Response 21: Jesus’ greatest condemnation was for religious hypocrites. Paul warns in Romans 2 to be careful when you judge because you too will be facing condemnation.
Response 22: Paul in other passages emphasizes that Christians should be above reproach. That is, the outside world should be able to look in and not find fault. Yet this in an area in which the world is reproaching the church and saying that we are not showing love.
Response 23: If we are not sure of our position it is better to err on the side of grace, and err on the side of love.
So where do I stand in all of this?
Up to this point I have not said much beyond the idea that the bibilical texts we have tackled so far have been badly interpreted.

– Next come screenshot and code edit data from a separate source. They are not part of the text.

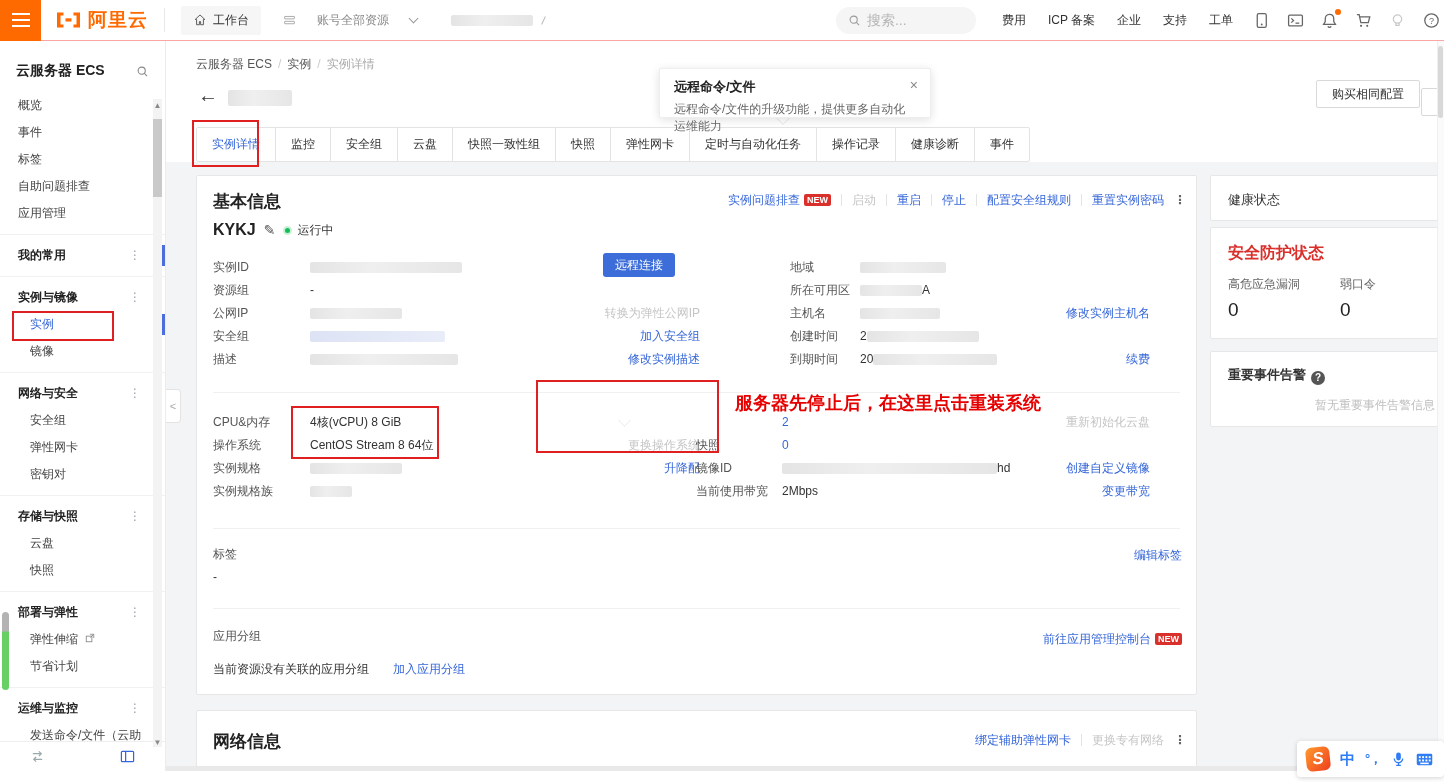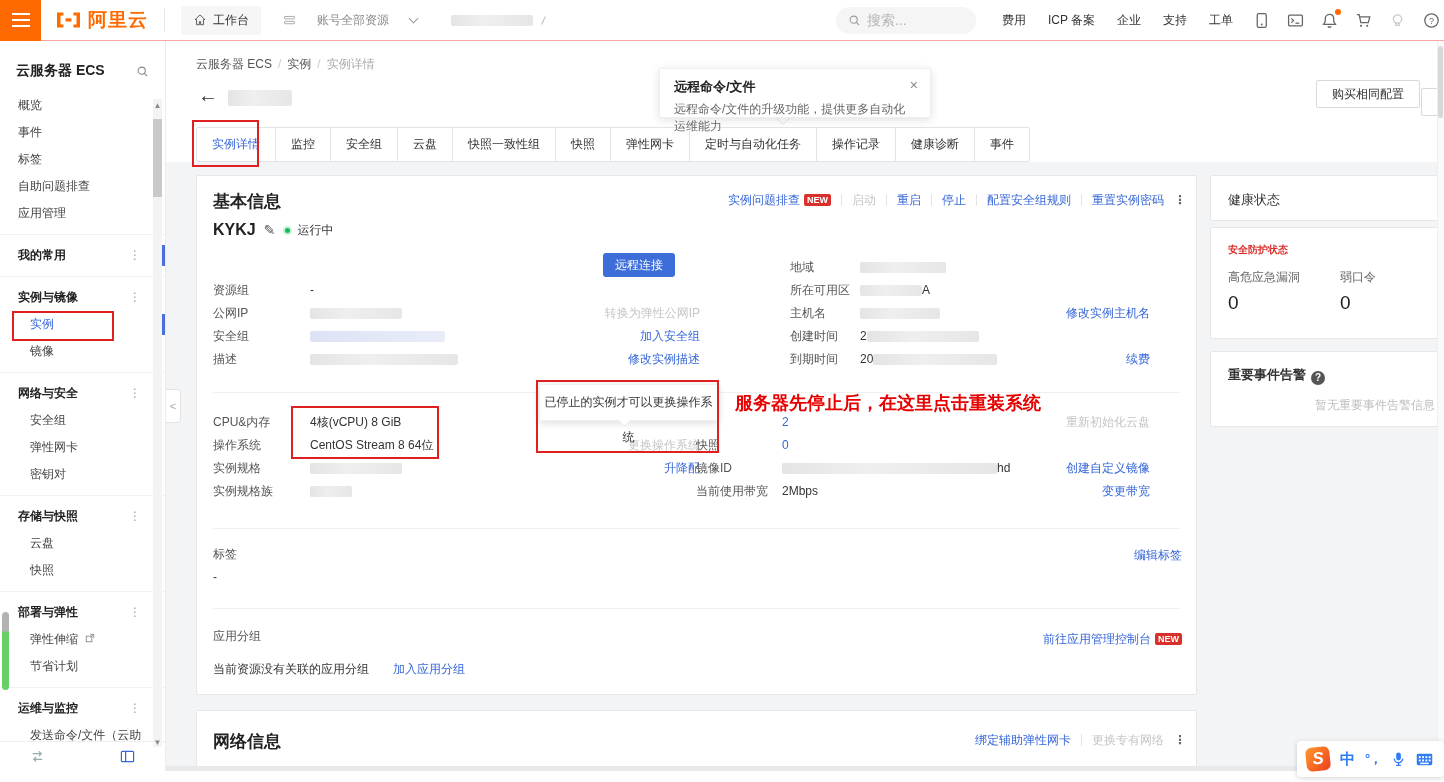--- a/index.html
+++ b/index.html
@@ -300,20 +300,24 @@
 
   <div class="r" style="left:213px;top:219px;height:22px">
     <span style="font-size:16px;font-weight:bold;color:#222">KYKJ</span>
     <span class="pencil"></span>
     <span class="stat">
         <span class="gdot"></span>
         <span>运行中</span>
       </span>
   </div>
 
+  <div class="r" style="left:213px;top:258px;width:487px">
+    <span class="lbl w97">实例ID</span>
+    <span class="blur" style="width:152px"></span>
+  </div>
   <div class="primary" style="left:603px;top:253px">远程连接</div>
   <div class="r" style="left:213px;top:281px;width:487px">
     <span class="lbl w97">资源组</span>
     <span class="val">-</span>
   </div>
   <div class="r" style="left:213px;top:304px;width:487px">
     <span class="lbl w97">公网IP</span>
     <span class="blur" style="width:92px"></span>
     <span class="grow"></span>
     <span class="dis">转换为弹性公网IP</span>
@@ -399,21 +403,20 @@
     <span class="grow"></span>
     <span class="lnk">创建自定义镜像</span>
   </div>
   <div class="r" style="left:696px;top:482px;width:454px">
     <span class="lbl w86">当前使用带宽</span>
     <span class="val">2Mbps</span>
     <span class="grow"></span>
     <span class="lnk">变更带宽</span>
   </div>
 
-  <div class="tip2">已停止的实例才可以更换操作系统</div>
   <div class="tip2arrow"></div>
   <div class="redbox" style="left:291px;top:406px;width:148px;height:53px"></div>
   <div class="redbox" style="left:536px;top:380px;width:183px;height:73px"></div>
   <div class="red-note" style="left:735px;top:391px">服务器先停止后，在这里点击重装系统</div>
 
   <div class="divline" style="left:213px;top:528px;width:967px"></div>
   <div class="abs lbl" style="left:213px;top:546px">标签</div>
   <div class="r" style="top:546px;right:262px">
       <span class="lnk">编辑标签</span>
     </div>
@@ -436,21 +439,21 @@
     <span class="lnk">绑定辅助弹性网卡</span>
     <span class="sep"></span>
     <span class="dis">更换专有网络</span>
     <span class="moredots"></span>
   </div>
 
   <div class="card" style="left:1210px;top:175px;width:236px;height:46px">
     <div style="padding:15px 17px;font-size:13px;color:#333">健康状态</div>
   </div>
   <div class="card" style="left:1210px;top:227px;width:236px;height:112px">
-    <div style="padding:15px 17px 0;font-size:10px;font-weight:bold;color:#d9302c">安全防护状态</div>
+    <div style="padding:15px 17px 0;font-size:16px;font-weight:bold;color:#d9302c">安全防护状态</div>
     <div style="display:flex;padding:12px 17px 0">
       <div style="width:112px">
         <div class="rp-label">高危应急漏洞</div>
         <div class="rp-num" style="margin-top:6px">0</div>
       </div>
       <div>
         <div class="rp-label">弱口令</div>
         <div class="rp-num" style="margin-top:6px">0</div>
       </div>
     </div>

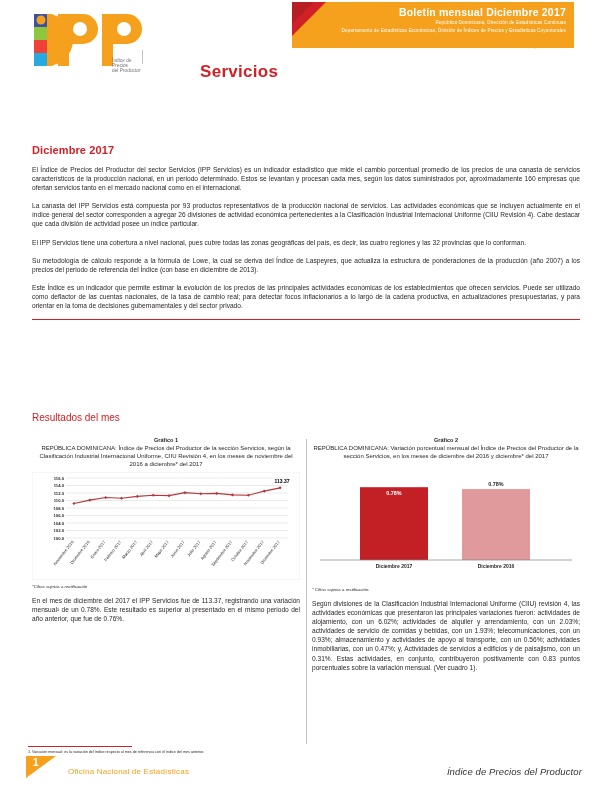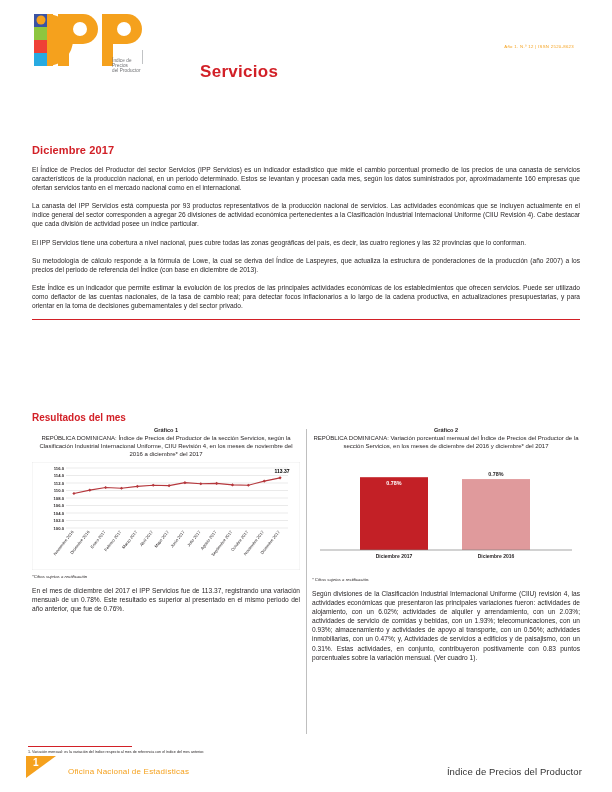--- a/index.html
+++ b/index.html
@@ -75,21 +75,21 @@
     text-align:justify;color:#231f20;
   }
   .rule{
     height:1.3px;background:#d22027;width:548px;
     margin:6px 0 0 0;
   }
 
   
   .results{position:absolute;left:32px;top:412px;width:548px;}
   .results-title{
-    font-size:10px;font-weight:bold;color:#d22027;margin:0 0 4px 0;
+    font-size:10px;font-weight:normal;color:#d22027;margin:0 0 14px 0;
   }
   .cols{position:relative;width:548px;}
   .col-left{position:absolute;left:0;top:0;width:268px;}
   .col-right{position:absolute;left:280px;top:0;width:268px;}
   .col-divider{
     position:absolute;left:274px;top:2px;width:0.6px;height:305px;
     background:#bfbfbf;
   }
 
   .chart-no{
@@ -132,21 +132,21 @@
   .tri-num{
     position:absolute;left:33px;top:13px;
     font-size:10px;font-weight:bold;color:#ffffff;
   }
   .footer-org{
     position:absolute;left:68px;top:23px;
     font-size:8px;color:#f5a11d;letter-spacing:.2px;
   }
   .footer-right{
     position:absolute;right:30px;top:22px;
-    font-size:9.5px;color:#333333;letter-spacing:.1px;
+    font-size:9.5px;color:#333333;letter-spacing:.1px;font-style:italic;
   }
 </style>
 </head>
 <body>
 
 <div class="page">
 
   <div class="header">
 
     <div class="logo-block">
@@ -171,20 +171,27 @@
           <path d="M81,4 h14 a15,15 0 0 1 0,30 h-14 z"></path>
         </g>
         <circle cx="92" cy="19" r="7" fill="#ffffff"></circle>
 
         <rect x="110" y="40" width="0.7" height="14" fill="#a7a9ac"></rect>
       </svg>
       <div class="logo-tagline">Índice de<br>Precios<br>del Productor</div>
       <div class="servicios">Servicios</div>
     </div>
 
+    <div class="banner">
+      <div class="corner"></div>
+      <div class="corner2"></div>
+      <div class="banner-title">Boletín mensual Diciembre 2017</div>
+      <div class="banner-sub1">República Dominicana, Dirección de Estadísticas Continuas</div>
+      <div class="banner-sub2">Departamento de Estadísticas Económicas, División de Índices de Precios y Estadísticas Coyunturales</div>
+    </div>
     <div class="banner-issn" style="position:absolute;right:38px;top:44px;color:#f5a11d;">Año 1. N.º 12  |  ISSN 2520-8623</div>
   </div>
 
   <div class="content">
     <div class="sect-title">Diciembre 2017</div>
     <p class="body-text">El Índice de Precios del Productor del sector Servicios (IPP Servicios) es un indicador estadístico que mide el cambio porcentual promedio de los precios de una canasta de servicios característicos de la producción nacional, en un periodo determinado. Estos se levantan y procesan cada mes, según los datos suministrados por, aproximadamente 160 empresas que ofertan servicios tanto en el mercado nacional como en el internacional.</p>
     <p class="body-text">La canasta del IPP Servicios está compuesta por 93 productos representativos de la producción nacional de servicios. Las actividades económicas que se incluyen actualmente en el índice general del sector corresponden a agregar 26 divisiones de actividad económica pertenecientes a la Clasificación Industrial Internacional Uniforme (CIIU Revisión 4). Cabe destacar que cada división de actividad posee un índice particular.</p>
     <p class="body-text">El IPP Servicios tiene una cobertura a nivel nacional, pues cubre todas las zonas geográficas del país, es decir, las cuatro regiones y las 32 provincias que lo conforman.</p>
     <p class="body-text">Su metodología de cálculo responde a la fórmula de Lowe, la cual se deriva del Índice de Laspeyres, que actualiza la estructura de ponderaciones de la producción (año 2007) a los precios del periodo de referencia del Índice (con base en diciembre de 2013).</p>
     <p class="body-text">Este Índice es un indicador que permite estimar la evolución de los precios de las principales actividades económicas de los establecimientos que ofrecen servicios. Puede ser utilizado como deflactor de las cuentas nacionales, de la tasa de cambio real; para detectar focos inflacionarios a lo largo de la cadena productiva, en actualizaciones presupuestarias, y para orientar en la toma de decisiones gubernamentales y del sector privado.</p>

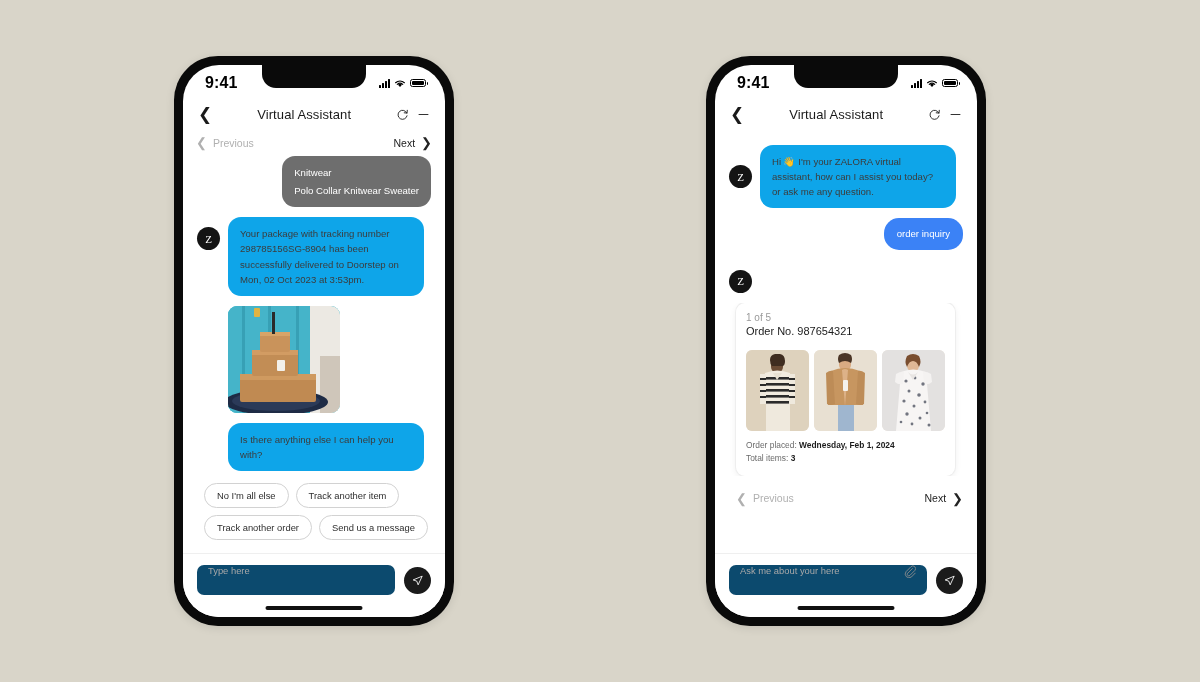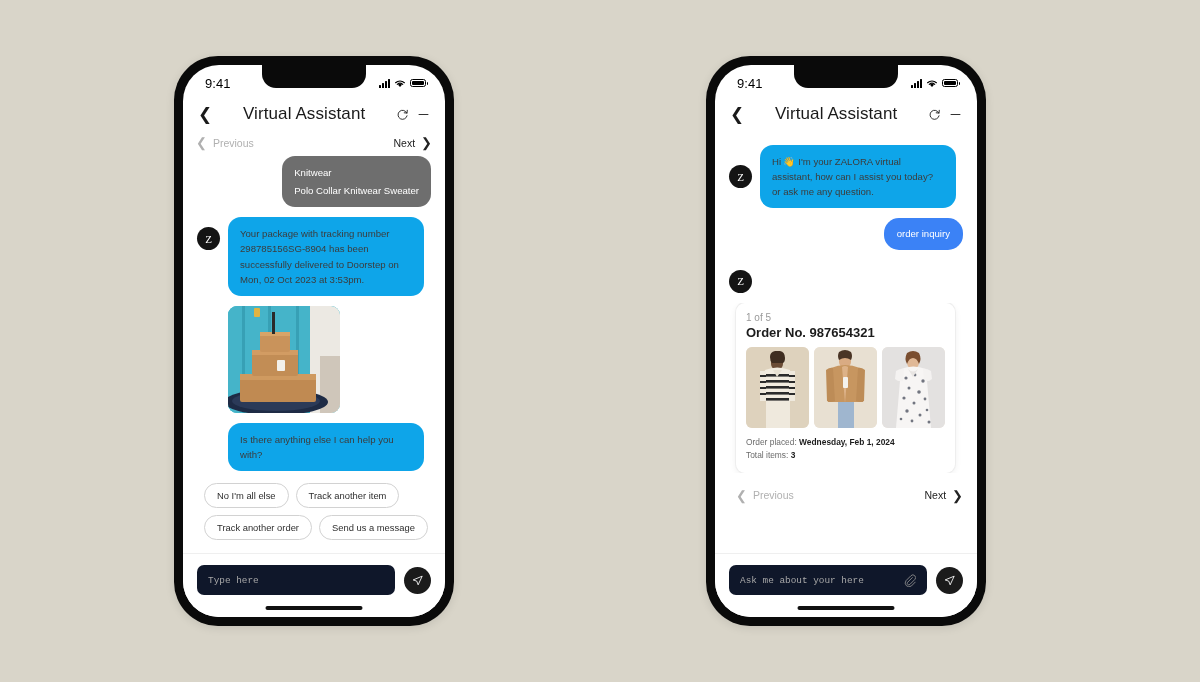--- a/index.html
+++ b/index.html
@@ -63,22 +63,22 @@
     height: 30px;
     flex: 0 0 30px;
     display: flex;
     align-items: center;
     justify-content: space-between;
     padding: 6px 19px 0 22px;
     position: relative;
     z-index: 20;
   }
   .status-time {
-    font-size: 13px;
-    font-weight: normal;
+    font-size: 16px;
+    font-weight: bold;
     color: #000;
     letter-spacing: 0.1px;
   }
   .status-icons {
     display: flex;
     align-items: center;
     gap: 4px;
   }
   .bars { display: flex; align-items: flex-end; gap: 1px; height: 9px; }
   .bars i { display: block; width: 2px; background: #000; border-radius: 0.5px; }
@@ -104,21 +104,21 @@
     flex: 0 0 auto;
     height: 38px;
     display: flex;
     align-items: center;
     padding: 0 15px;
     gap: 8px;
   }
   .hdr-title {
     flex: 1;
     text-align: center;
-    font-size: 17px;
+    font-size: 13px;
     color: #1a1a1a;
     letter-spacing: 0.1px;
   }
   .icon-btn {
     display: flex; align-items: center; justify-content: center;
     color: #1a1a1a;
     cursor: pointer;
   }
   .chev-back { font-size: 17px; line-height: 1; font-weight: 300; }
 
@@ -212,22 +212,22 @@
   }
   .order-card {
     flex: 0 0 214px;
     background: #fff;
     border-radius: 9px;
     box-shadow: 0 0 0 1px #eeeeee, 0 2px 7px rgba(0,0,0,0.07);
     padding: 9px 10px 10px 10px;
   }
   .order-index { font-size: 10px; color: #9a9a9a; margin-bottom: 2px; }
   .order-no {
-    font-size: 13px; font-weight: bold; color: #1c1c1c;
-    margin-bottom: 7px;
+    font-size: 11px; font-weight: normal; color: #1c1c1c;
+    margin-bottom: 13px;
   }
   .thumbs { display: flex; gap: 5px; margin-bottom: 8px; }
   .thumb {
     width: 63px; height: 81px;
     border-radius: 6px;
     overflow: hidden;
     position: relative;
     background: #efe7dc;
   }
   .meta { font-size: 8.4px; color: #6b6b6b; line-height: 1.62; }
@@ -237,26 +237,25 @@
   .composer {
     flex: 0 0 auto;
     border-top: 1px solid #efefef;
     padding: 11px 14px 22px 14px;
     display: flex; align-items: center; gap: 9px;
     background: #fff;
   }
   .input-field {
     flex: 1;
     height: 30px;
-    background: #0f172a;
+    background: #0c4a6e;
     border-radius: 7px;
-    display: flex; align-items: center;
+    display: flex; 
     padding: 0 11px;
     gap: 6px;
-    font-family: Liberation Mono, monospace;
   }
   .input-ph { flex: 1; font-size: 9.4px; color: #a8a8a8; }
   .send-btn {
     flex: 0 0 auto;
     width: 27px; height: 27px;
     border-radius: 50%;
     background: #1b1b1b;
     display: flex; align-items: center; justify-content: center;
     cursor: pointer;
   }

Most, but not all, of the responses from 5 through to 23 have some level of resonance and agreement with me. My position has been in flux over the years, and things that I believed 10 years ago I might not hold today, and things I hold today. I might not hold 10 years from now. Response 23 is probably my fall back position. If I am going to err I at least want to err on the side of grace and on the side of love.
Next week I will be publishing my interview with Geoff, and you will see that some of the responses listed here (along with some others) will come up in our discussion.
To keep things fair, and to keep us on topic,I will conclude with an open forum two weeks from now, where you can raise concerns, ask questions of each other, and generally fill in some of the gaps that I have missed.
For now however, your comments and thoughts are welcome. Be remember to be nice, and be generous with one another as you comment.